__Goal of the exercise__. All of the records below are to be output exactly; no image belongs in the result.

__Data listing__.
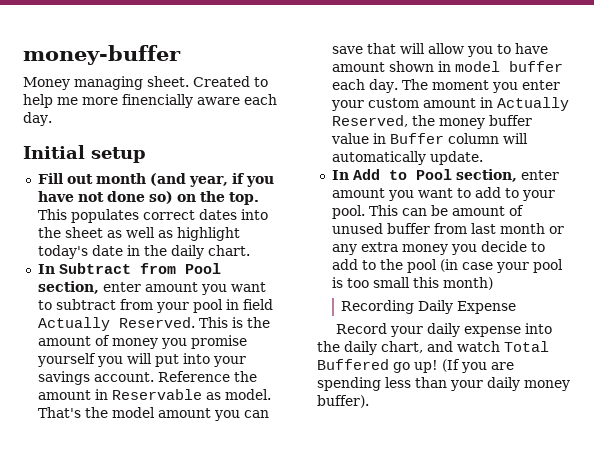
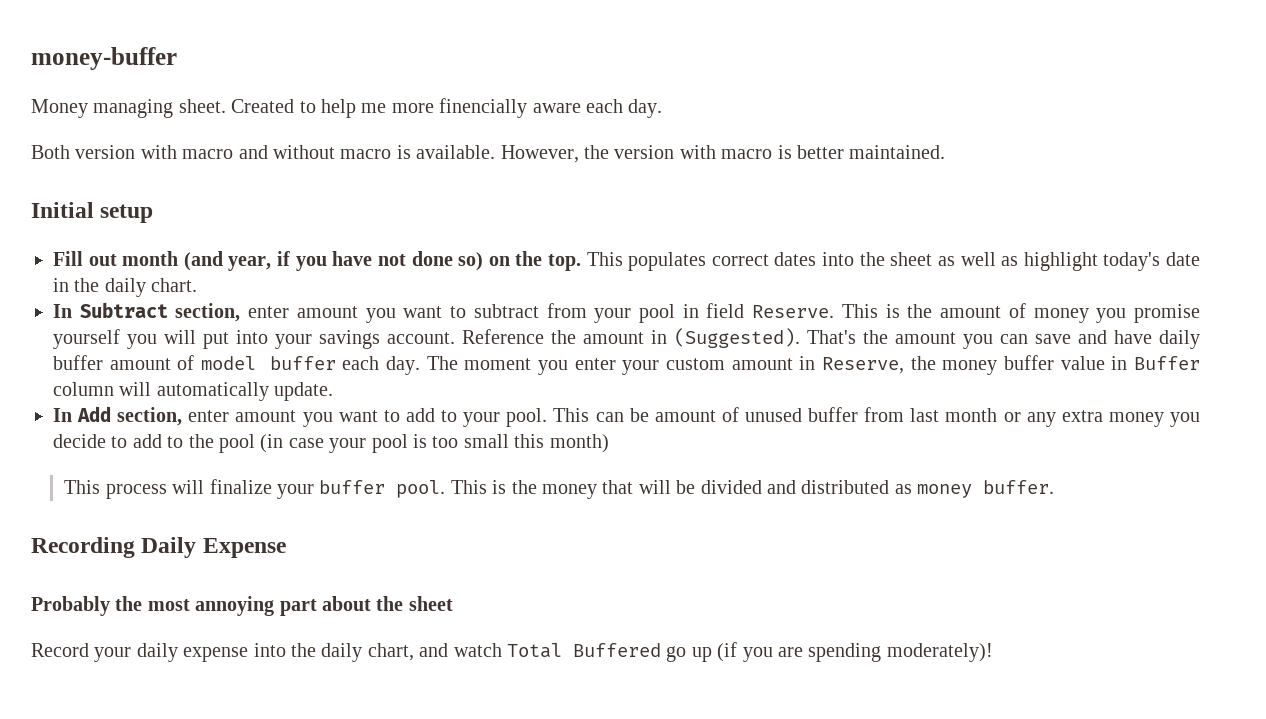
+ Both version with macro and without macro is available. However, the version with macro is better maintained.
- In Subtract from Pool section, enter amount you want to subtract from your pool in field Actually Reserved.
+ In Subtract section, enter amount you want to subtract from your pool in field Reserve.
- Reference the amount in Reservable as model.
+ Reference the amount in (Suggested).
- That's the model amount you can save that will allow you to have amount shown in model buffer each day.
+ That's the amount you can save and have daily buffer amount of model buffer each day.
- The moment you enter your custom amount in Actually Reserved, the money buffer value in Buffer column will automatically update.
+ The moment you enter your custom amount in Reserve, the money buffer value in Buffer column will automatically update.
- In Add to Pool section, enter amount you want to add to your pool.
+ In Add section, enter amount you want to add to your pool.
+ This process will finalize your buffer pool. This is the money that will be divided and distributed as money buffer.
  Recording Daily Expense
+ Probably the most annoying part about the sheet
- Record your daily expense into the daily chart, and watch Total Buffered go up! (If you are spending less than your daily money buffer).
+ Record your daily expense into the daily chart, and watch Total Buffered go up (if you are spending moderately)!

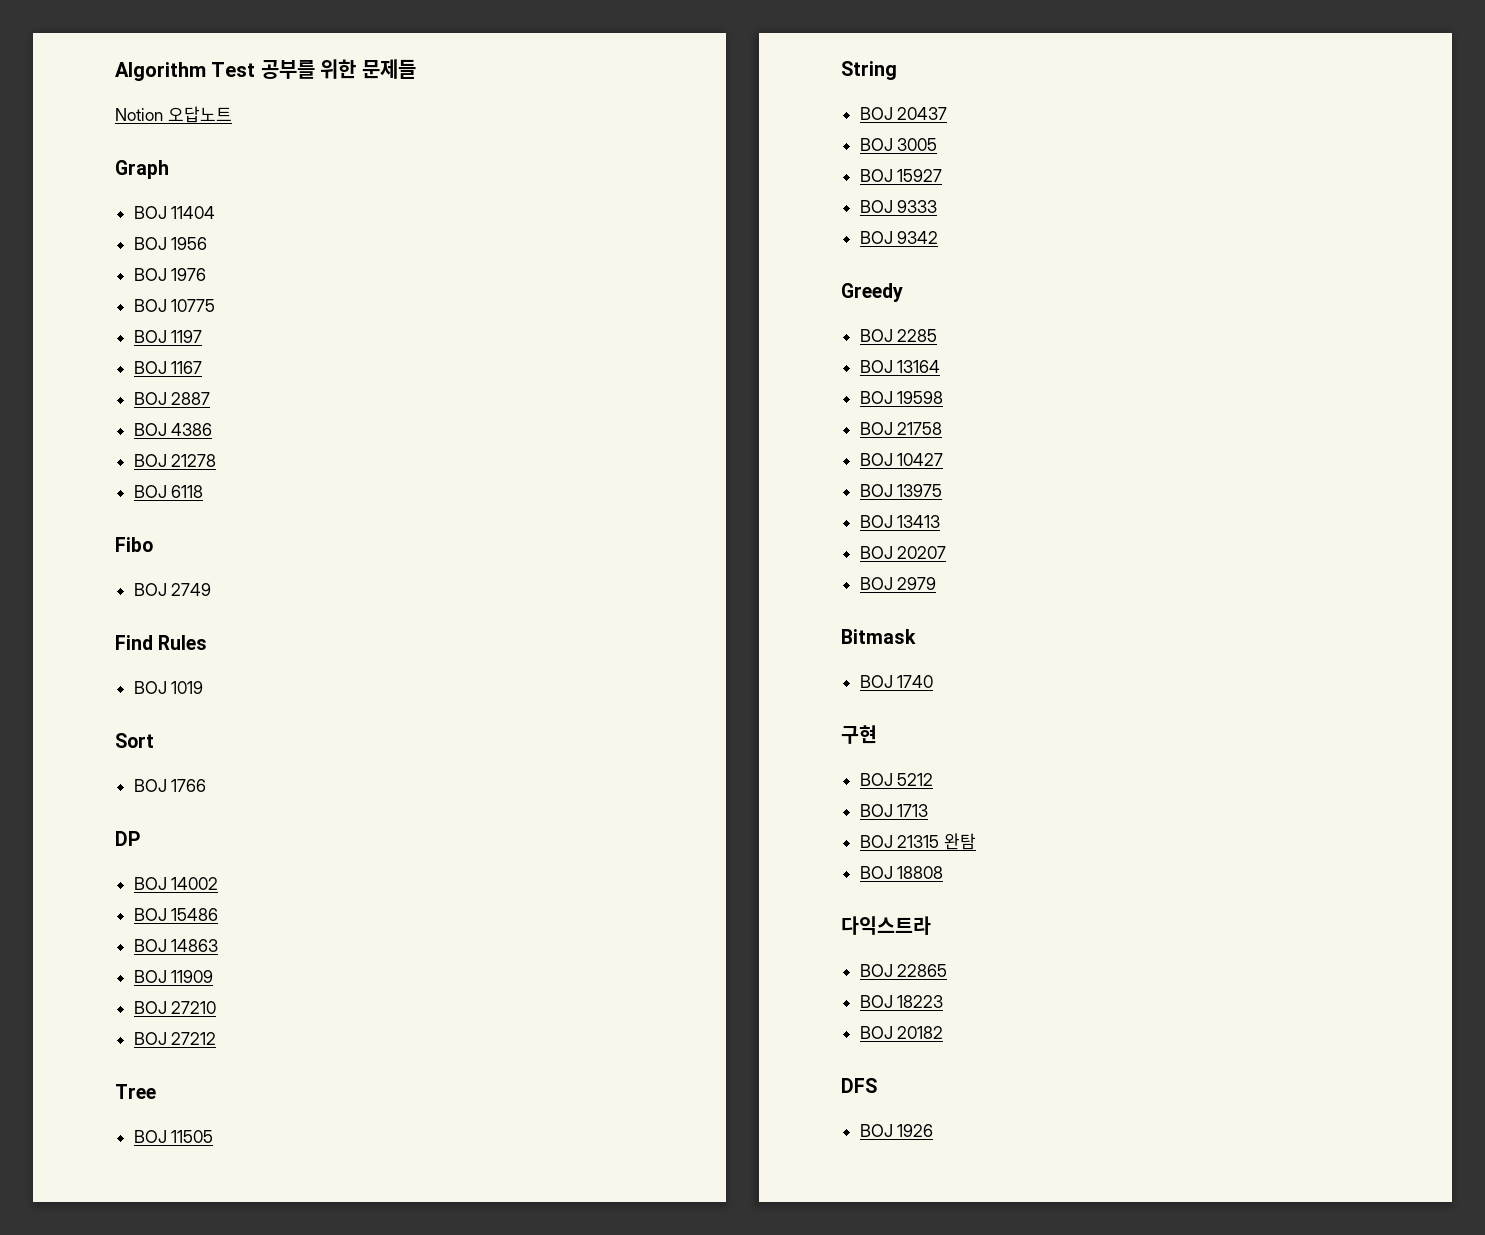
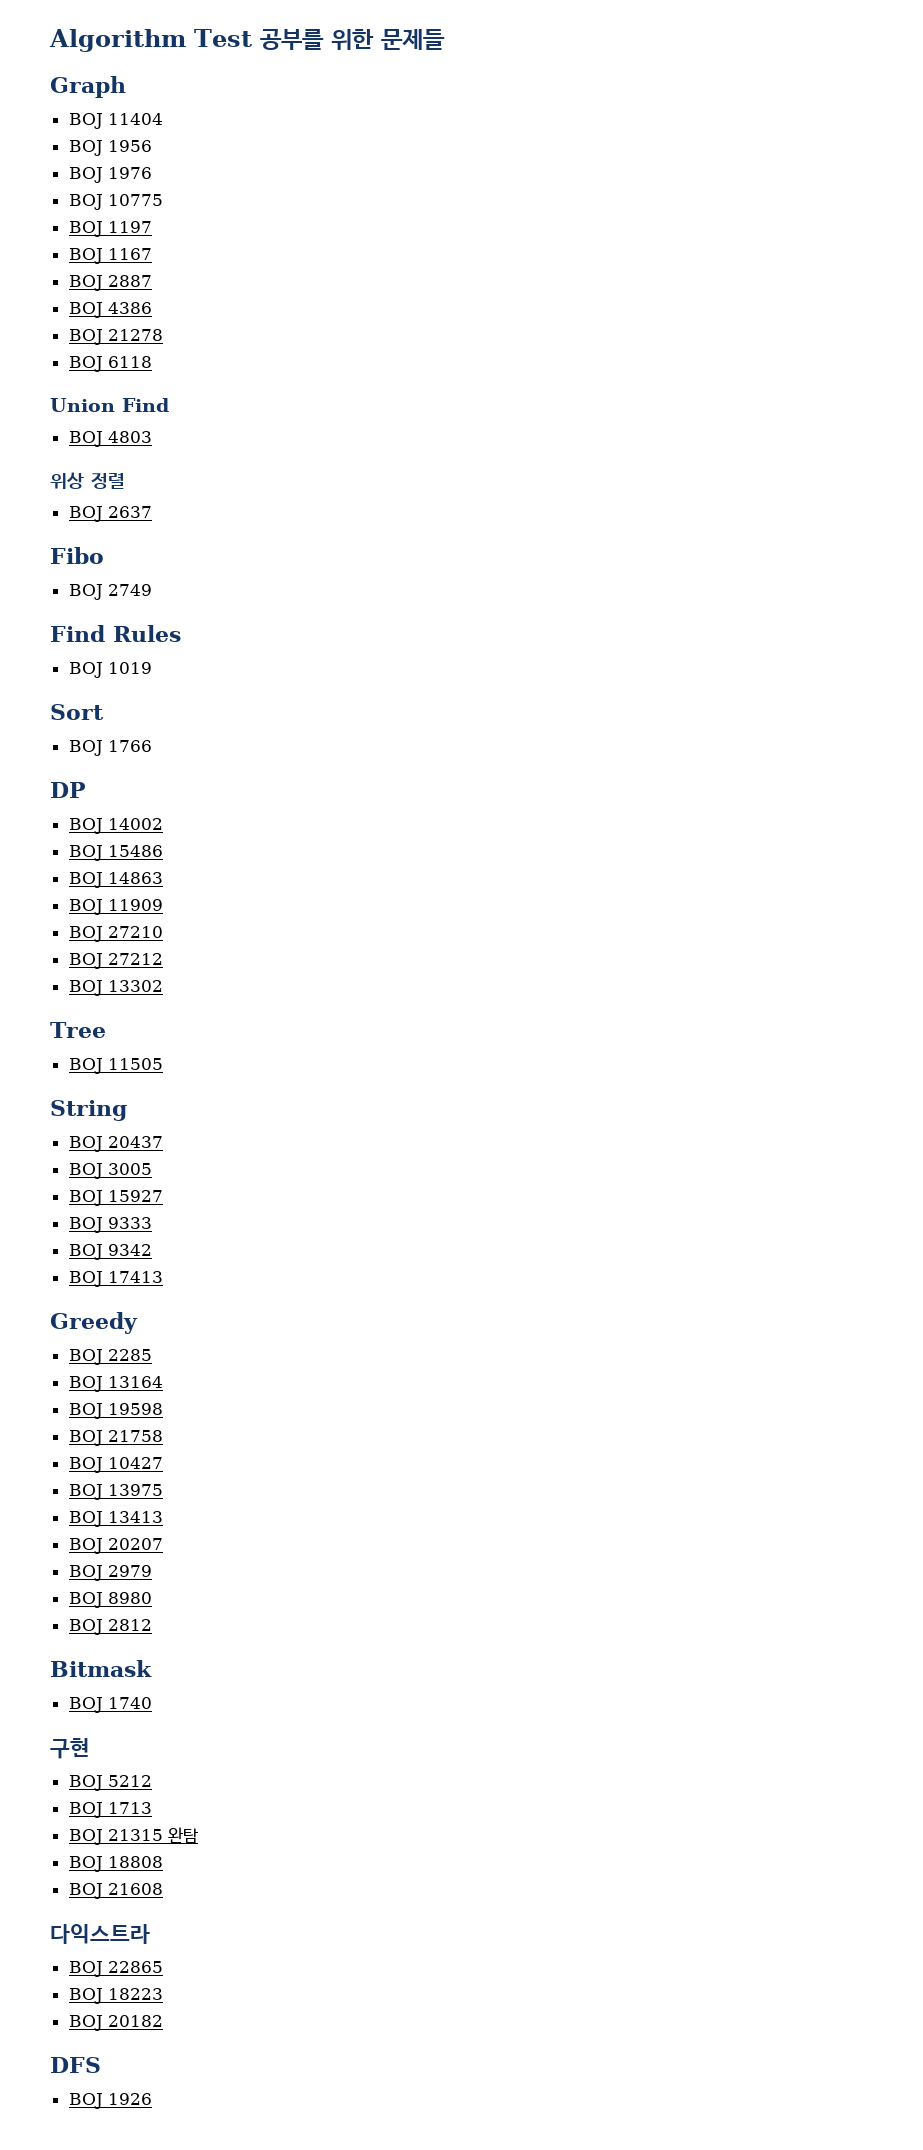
- Notion 오답노트
+ Union Find
+ BOJ 4803
+ 위상 정렬
+ BOJ 2637
+ BOJ 13302
+ BOJ 17413
+ BOJ 8980
+ BOJ 2812
+ BOJ 21608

__Solution for this problem__.
+ Both version with macro and without macro is available. However, the version with macro is better maintained.
- In Subtract from Pool section, enter amount you want to subtract from your pool in field Actually Reserved.
+ In Subtract section, enter amount you want to subtract from your pool in field Reserve.
- Reference the amount in Reservable as model.
+ Reference the amount in (Suggested).
- That's the model amount you can save that will allow you to have amount shown in model buffer each day.
+ That's the amount you can save and have daily buffer amount of model buffer each day.
- The moment you enter your custom amount in Actually Reserved, the money buffer value in Buffer column will automatically update.
+ The moment you enter your custom amount in Reserve, the money buffer value in Buffer column will automatically update.
- In Add to Pool section, enter amount you want to add to your pool.
+ In Add section, enter amount you want to add to your pool.
+ This process will finalize your buffer pool. This is the money that will be divided and distributed as money buffer.
  Recording Daily Expense
+ Probably the most annoying part about the sheet
- Record your daily expense into the daily chart, and watch Total Buffered go up! (If you are spending less than your daily money buffer).
+ Record your daily expense into the daily chart, and watch Total Buffered go up (if you are spending moderately)!

- Notion 오답노트
+ Union Find
+ BOJ 4803
+ 위상 정렬
+ BOJ 2637
+ BOJ 13302
+ BOJ 17413
+ BOJ 8980
+ BOJ 2812
+ BOJ 21608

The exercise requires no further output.